Instructions for the task ::
Every line of the material that mentions the word "size" should be copied out.

──────── Task material

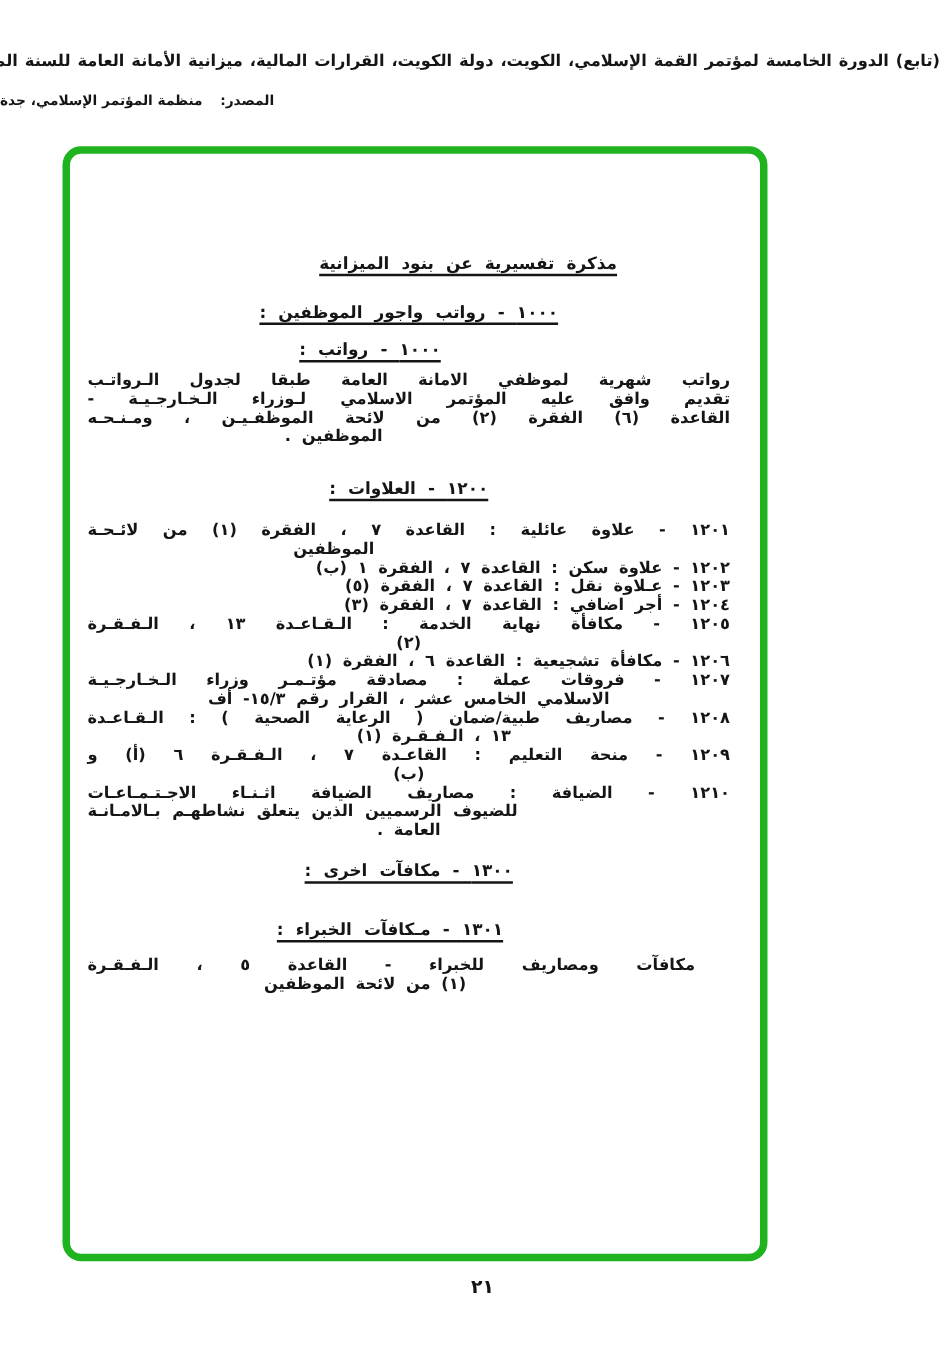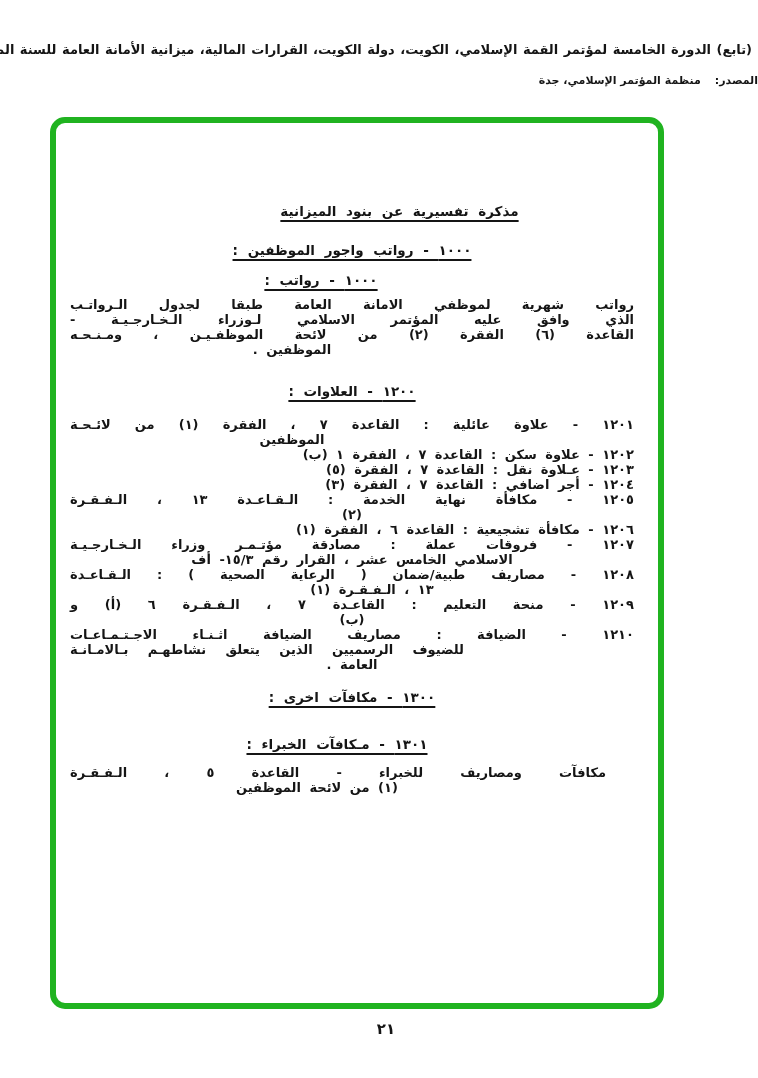--- a/index.html
+++ b/index.html
@@ -14,27 +14,27 @@
   }
   .top-header{
     position:absolute;top:42px;right:6px;left:6px;
     text-align:center;
     font-size:13px;font-weight:700;
     white-space:nowrap;
     word-spacing:1px;
   }
   .source-line{
     position:absolute;top:74px;right:0;left:0;
-    text-align:right;
-    font-size:11px;font-weight:700;padding-left:44px;
+    text-align:left;
+    font-size:11px;font-weight:700;
   }
   .source-line .gap{display:inline-block;width:14px;}
   .frame{
     position:absolute;top:117px;left:50px;
-    width:614px;height:892px;
+    width:564px;height:892px;
     box-sizing:border-box;
     border:6px solid #20b320;
     border-radius:15px;
     background:#ffffff;
   }
   .content{
     position:absolute;
     top:0;right:0;left:0;bottom:0;
     padding:0 24px 0 14px;
     box-sizing:border-box;
@@ -77,21 +77,21 @@
   <div class="source-line">
     <span>المصدر:</span><span class="gap"></span><span>منظمة المؤتمر الإسلامي، جدة</span>
   </div>
 
   <div class="frame">
     <div class="content">
         <div class="title" style="margin-top: 80px;"><span class="u">مذكرة تفسيرية عن بنود الميزانية</span></div>
         <div class="heading" style="margin-top: 22px;"><span class="u">١٠٠٠ - رواتب واجور الموظفين :</span></div>
         <div class="heading" style="margin-top: 13px; margin-right: 62px;"><span class="u">١٠٠٠ - رواتب :</span></div>
         <div class="ln ln-j" style="margin-top: 8px;">رواتب شهرية لموظفي الامانة العامة طبقا لجدول الـرواتـب</div>
-        <div class="ln ln-j">الذي وافق عليه المؤتمر الاسلامي لـوزراء الـخـارجـيـة -</div>
+        <div class="ln ln-j">تقديم وافق عليه المؤتمر الاسلامي لـوزراء الـخـارجـيـة -</div>
         <div class="ln ln-j">القاعدة (٦) الفقرة (٢) من لائحة الموظفـيـن ، ومـنـحـه</div>
         <div class="ln ln-c" style="padding-right: 120px;">الموظفين .</div>
         <div class="heading" style="margin-top: 26px;"><span class="u">١٢٠٠ - العلاوات :</span></div>
         <div class="ln ln-j" style="margin-top: 17px;">١٢٠١ - علاوة عائلية : القاعدة ٧ ، الفقرة (١) من لائـحـة</div>
         <div class="ln ln-c" style="padding-right: 120px;">الموظفين</div>
         <div class="ln ln-r">١٢٠٢ - علاوة سكن : القاعدة ٧ ، الفقرة ١ (ب)</div>
         <div class="ln ln-r">١٢٠٣ - عـلاوة نقل : القاعدة ٧ ، الفقرة (٥)</div>
         <div class="ln ln-r">١٢٠٤ - أجر اضافي : القاعدة ٧ ، الفقرة (٣)</div>
         <div class="ln ln-j">١٢٠٥ - مكافأة نهاية الخدمة : الـقـاعـدة ١٣ ، الـفـقـرة</div>
         <div class="ln ln-c">(٢)</div>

────────────────

Reply ::
     font-size:13px;font-weight:700;
-    font-size:11px;font-weight:700;padding-left:44px;
+    font-size:11px;font-weight:700;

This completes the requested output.